### DIRECTIONS FOR THIS TASK
Output the records below in full, word for word; pictures do not belong in it.
─── RECORDS SUPPLIED ───
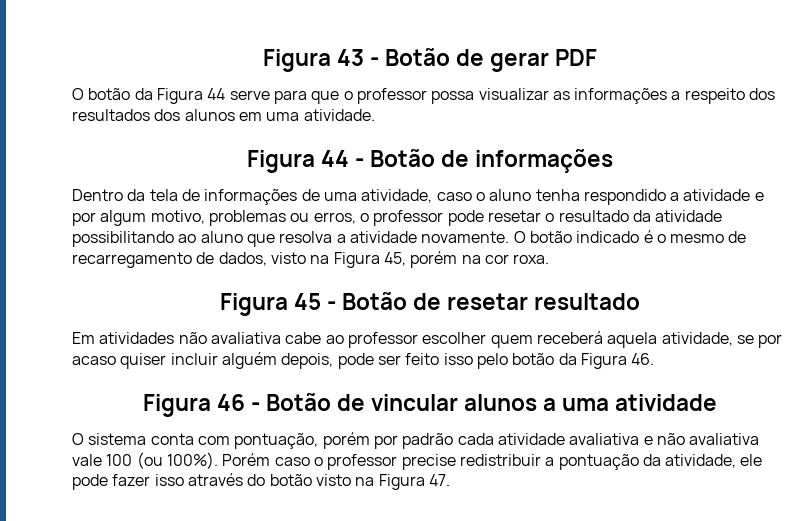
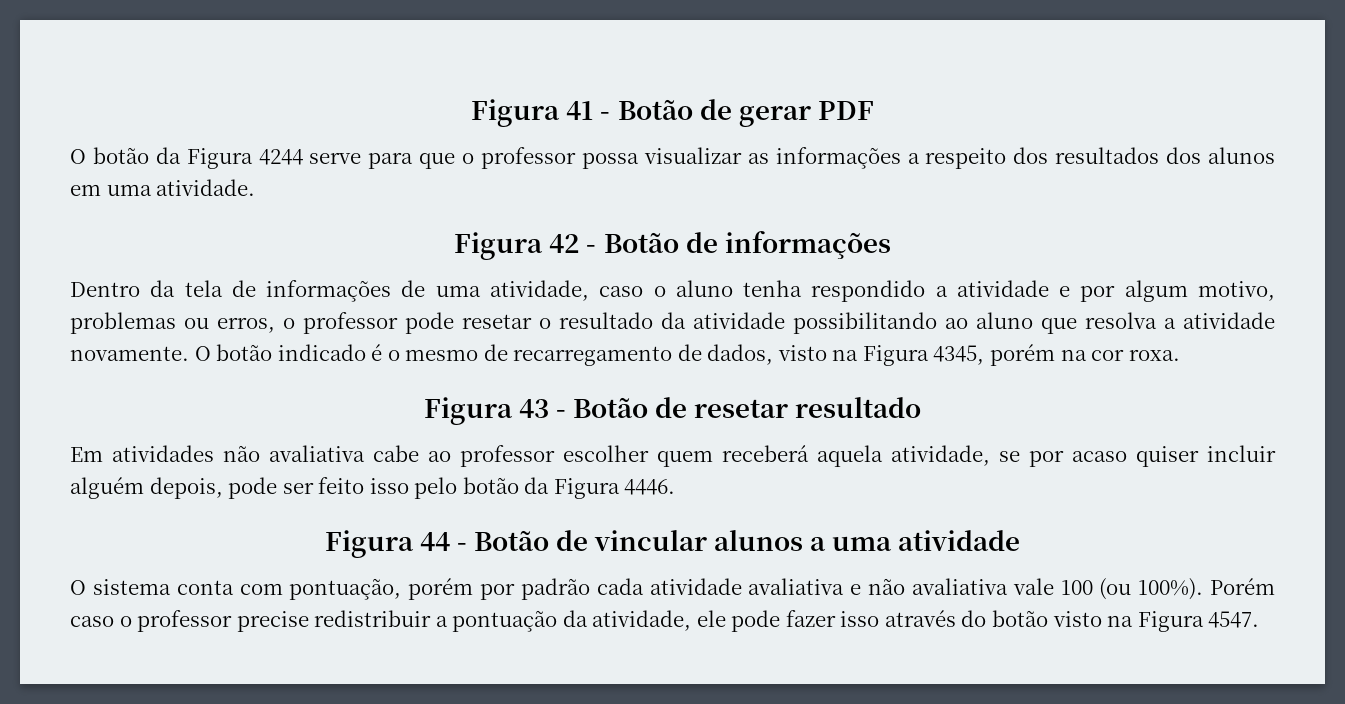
- Figura 43 - Botão de gerar PDF
+ Figura 41 - Botão de gerar PDF
- O botão da Figura 44 serve para que o professor possa visualizar as informações a respeito dos resultados dos alunos em uma atividade.
+ O botão da Figura 4244 serve para que o professor possa visualizar as informações a respeito dos resultados dos alunos em uma atividade.
- Figura 44 - Botão de informações
+ Figura 42 - Botão de informações
- O botão indicado é o mesmo de recarregamento de dados, visto na Figura 45, porém na cor roxa.
+ O botão indicado é o mesmo de recarregamento de dados, visto na Figura 4345, porém na cor roxa.
- Figura 45 - Botão de resetar resultado
+ Figura 43 - Botão de resetar resultado
- Em atividades não avaliativa cabe ao professor escolher quem receberá aquela atividade, se por acaso quiser incluir alguém depois, pode ser feito isso pelo botão da Figura 46.
- Figura 46 - Botão de vincular alunos a uma atividade
+ Em atividades não avaliativa cabe ao professor escolher quem receberá aquela atividade, se por acaso quiser incluir alguém depois, pode ser feito isso pelo botão da Figura 4446.
+ Figura 44 - Botão de vincular alunos a uma atividade
- Porém caso o professor precise redistribuir a pontuação da atividade, ele pode fazer isso através do botão visto na Figura 47.
+ Porém caso o professor precise redistribuir a pontuação da atividade, ele pode fazer isso através do botão visto na Figura 4547.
───
### THE ANSWER
- Figura 43 - Botão de gerar PDF
+ Figura 41 - Botão de gerar PDF
- O botão da Figura 44 serve para que o professor possa visualizar as informações a respeito dos resultados dos alunos em uma atividade.
+ O botão da Figura 4244 serve para que o professor possa visualizar as informações a respeito dos resultados dos alunos em uma atividade.
- Figura 44 - Botão de informações
+ Figura 42 - Botão de informações
- O botão indicado é o mesmo de recarregamento de dados, visto na Figura 45, porém na cor roxa.
+ O botão indicado é o mesmo de recarregamento de dados, visto na Figura 4345, porém na cor roxa.
- Figura 45 - Botão de resetar resultado
+ Figura 43 - Botão de resetar resultado
- Em atividades não avaliativa cabe ao professor escolher quem receberá aquela atividade, se por acaso quiser incluir alguém depois, pode ser feito isso pelo botão da Figura 46.
- Figura 46 - Botão de vincular alunos a uma atividade
+ Em atividades não avaliativa cabe ao professor escolher quem receberá aquela atividade, se por acaso quiser incluir alguém depois, pode ser feito isso pelo botão da Figura 4446.
+ Figura 44 - Botão de vincular alunos a uma atividade
- Porém caso o professor precise redistribuir a pontuação da atividade, ele pode fazer isso através do botão visto na Figura 47.
+ Porém caso o professor precise redistribuir a pontuação da atividade, ele pode fazer isso através do botão visto na Figura 4547.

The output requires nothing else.